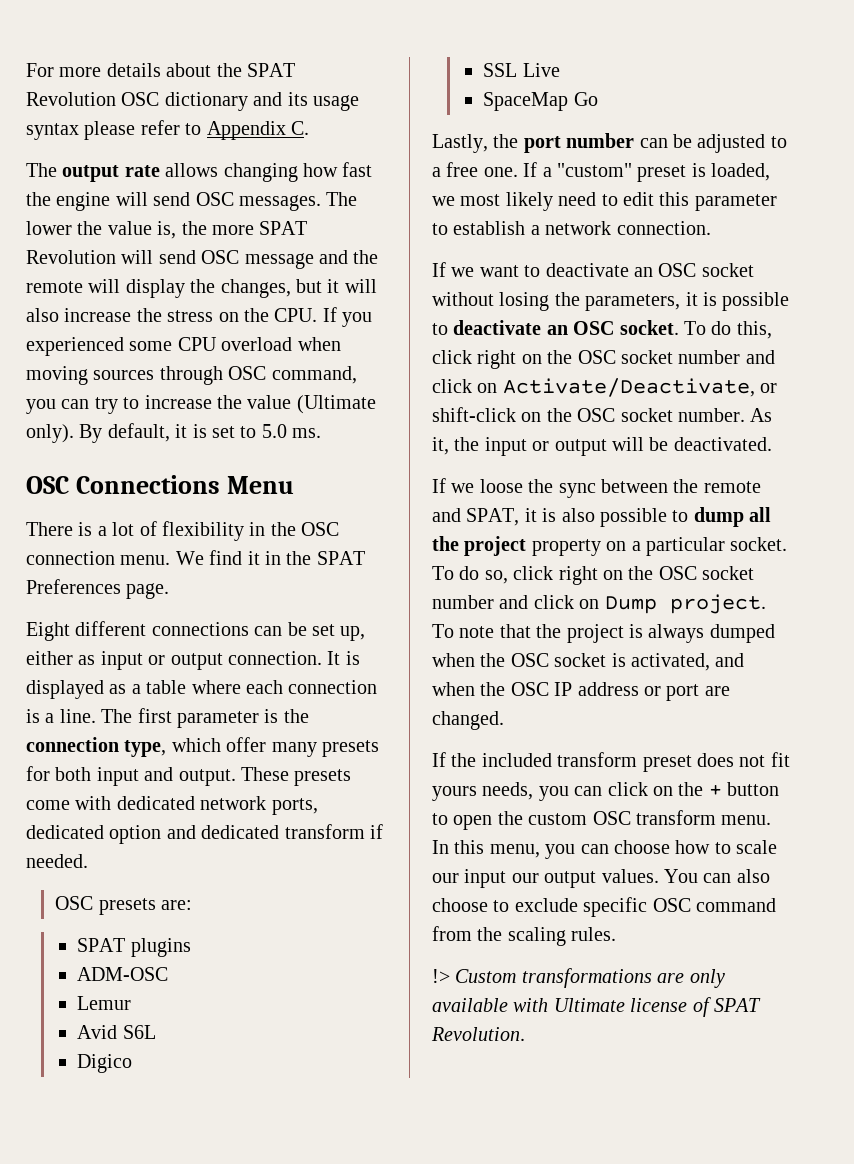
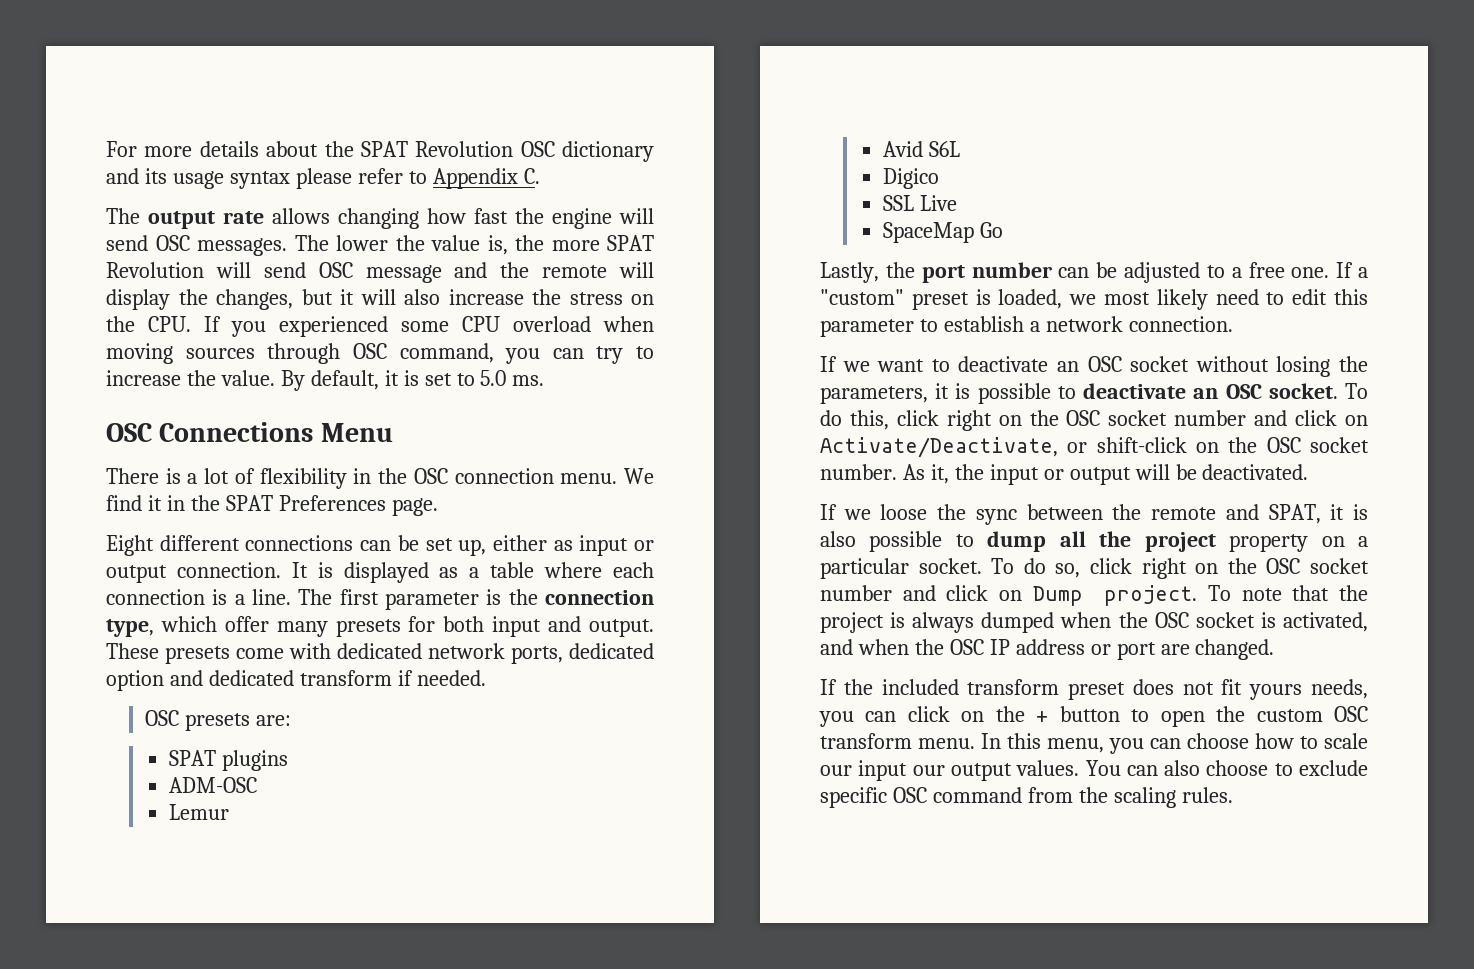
- The lower the value is, the more SPAT Revolution will send OSC message and the remote will display the changes, but it will also increase the stress on the CPU. If you experienced some CPU overload when moving sources through OSC command, you can try to increase the value (Ultimate only).
+ The lower the value is, the more SPAT Revolution will send OSC message and the remote will display the changes, but it will also increase the stress on the CPU. If you experienced some CPU overload when moving sources through OSC command, you can try to increase the value.
- !> Custom transformations are only available with Ultimate license of SPAT Revolution.

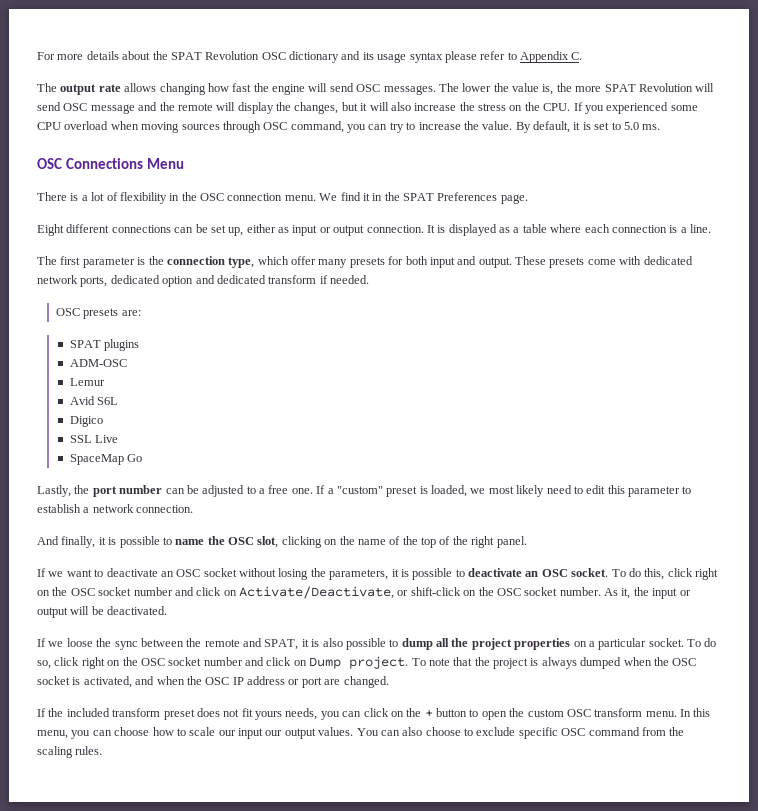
- It is displayed as a table where each connection is a line. The first parameter is the connection type, which offer many presets for both input and output.
+ It is displayed as a table where each connection is a line.
+ The first parameter is the connection type, which offer many presets for both input and output.
+ And finally, it is possible to name the OSC slot, clicking on the name of the top of the right panel.
- If we loose the sync between the remote and SPAT, it is also possible to dump all the project property on a particular socket.
+ If we loose the sync between the remote and SPAT, it is also possible to dump all the project properties on a particular socket.

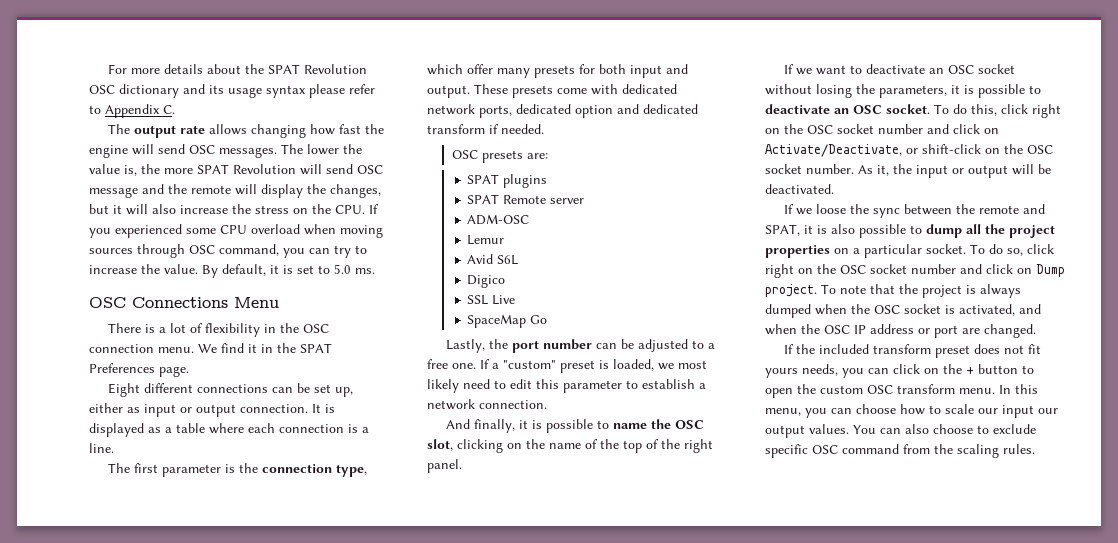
+ SPAT Remote server

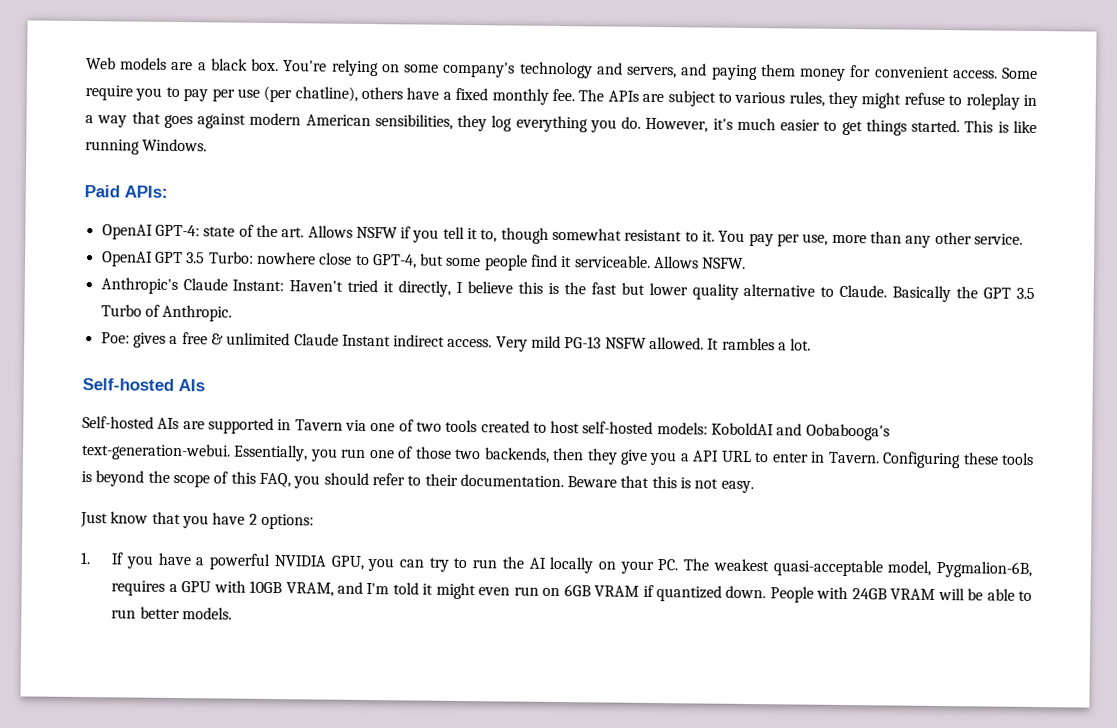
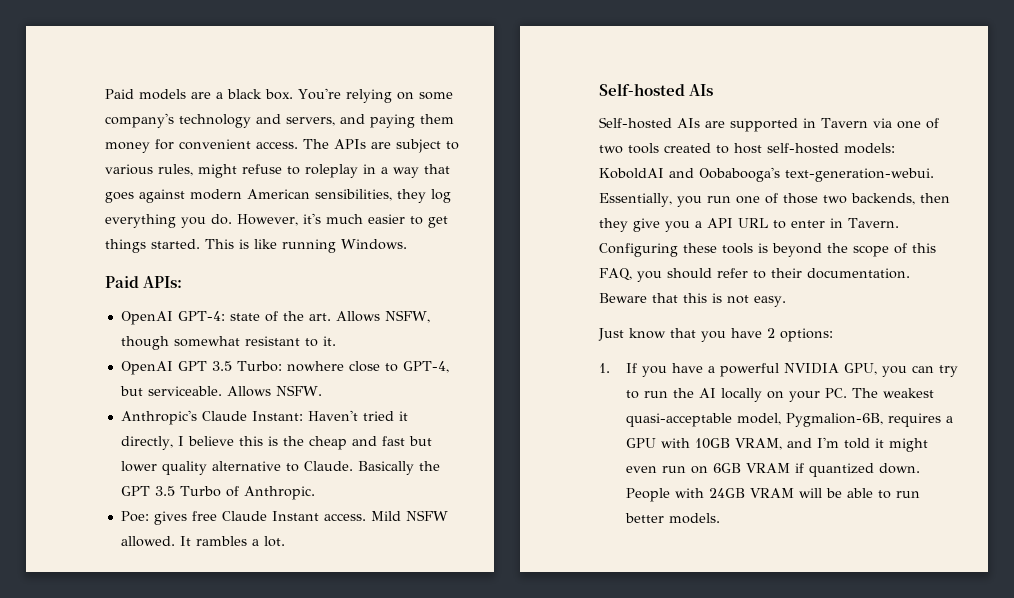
- Web models are a black box.
+ Paid models are a black box.
- Some require you to pay per use (per chatline), others have a fixed monthly fee.
- The APIs are subject to various rules, they might refuse to roleplay in a way that goes against modern American sensibilities, they log everything you do.
+ The APIs are subject to various rules, might refuse to roleplay in a way that goes against modern American sensibilities, they log everything you do.
- OpenAI GPT-4: state of the art. Allows NSFW if you tell it to, though somewhat resistant to it. You pay per use, more than any other service.
+ OpenAI GPT-4: state of the art. Allows NSFW, though somewhat resistant to it.
- OpenAI GPT 3.5 Turbo: nowhere close to GPT-4, but some people find it serviceable.
+ OpenAI GPT 3.5 Turbo: nowhere close to GPT-4, but serviceable.
- Anthropic's Claude Instant: Haven't tried it directly, I believe this is the fast but lower quality alternative to Claude.
+ Anthropic's Claude Instant: Haven't tried it directly, I believe this is the cheap and fast but lower quality alternative to Claude.
- Poe: gives a free & unlimited Claude Instant indirect access. Very mild PG-13 NSFW allowed.
+ Poe: gives free Claude Instant access. Mild NSFW allowed.

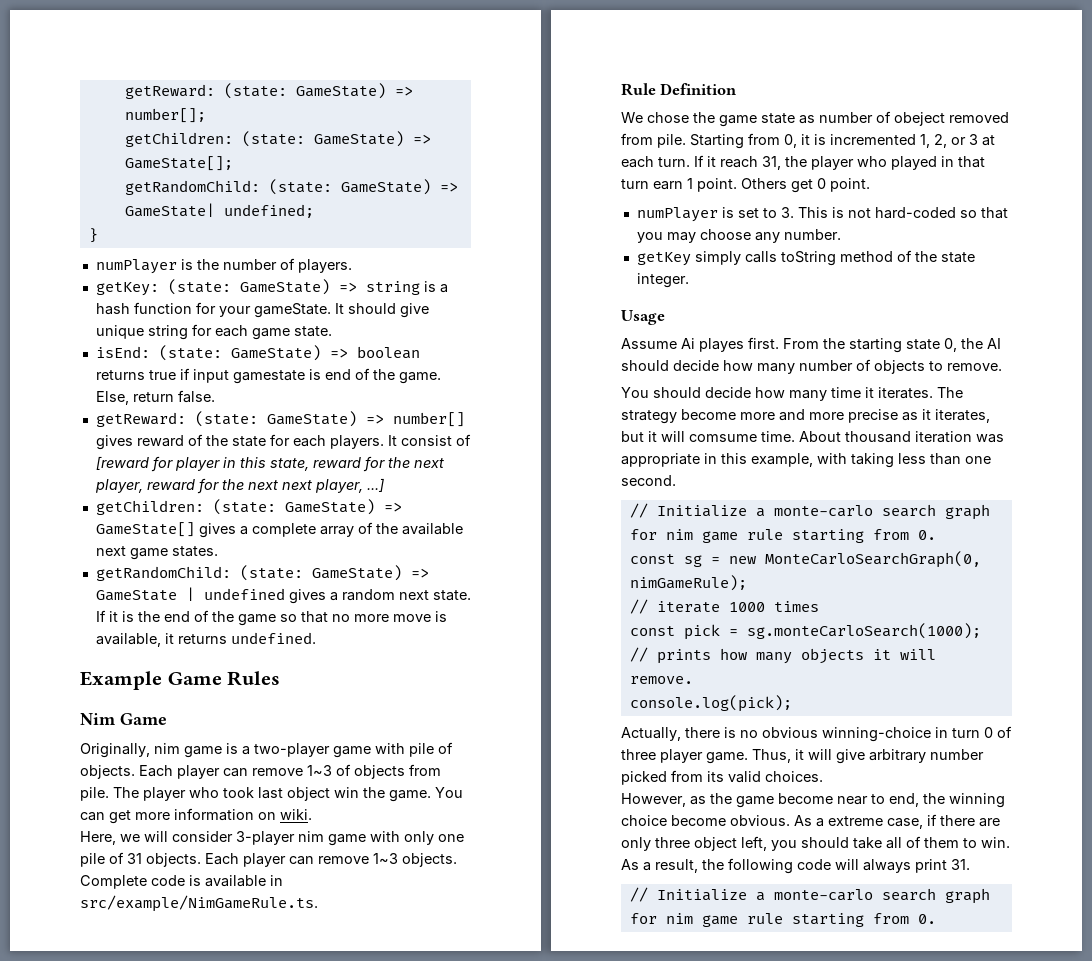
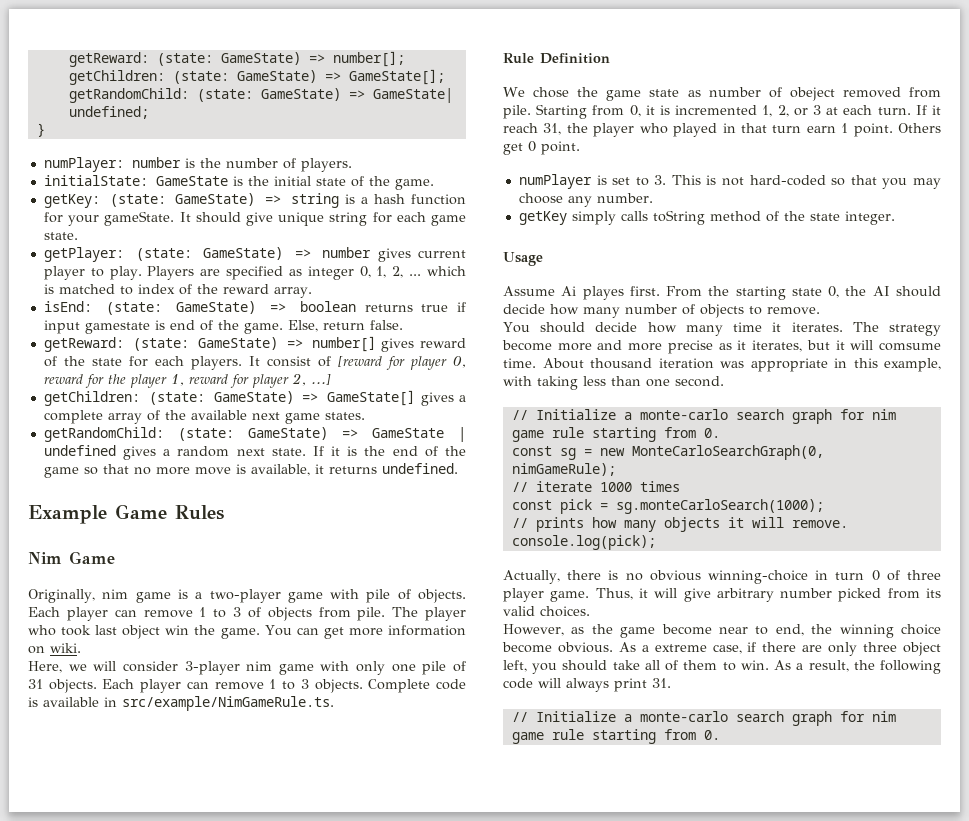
- numPlayer is the number of players.
+ numPlayer: number is the number of players.
+ initialState: GameState is the initial state of the game.
+ getPlayer: (state: GameState) => number gives current player to play. Players are specified as integer 0, 1, 2, ... which is matched to index of the reward array.
- It consist of [reward for player in this state, reward for the next player, reward for the next next player, ...]
+ It consist of [reward for player 0, reward for the player 1, reward for player 2, ...]
- Each player can remove 1~3 of objects from pile.
+ Each player can remove 1 to 3 of objects from pile.
- Each player can remove 1~3 objects.
+ Each player can remove 1 to 3 objects.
---
All lines above from the one containing "the right panel." up to and including the one containing "- The APIs are" are to be set down exactly, and nothing else. Leave images out.

+ And finally, it is possible to name the OSC slot, clicking on the name of the top of the right panel.
- If we loose the sync between the remote and SPAT, it is also possible to dump all the project property on a particular socket.
+ If we loose the sync between the remote and SPAT, it is also possible to dump all the project properties on a particular socket.

+ SPAT Remote server

- Web models are a black box.
+ Paid models are a black box.
- Some require you to pay per use (per chatline), others have a fixed monthly fee.
- The APIs are subject to various rules, they might refuse to roleplay in a way that goes against modern American sensibilities, they log everything you do.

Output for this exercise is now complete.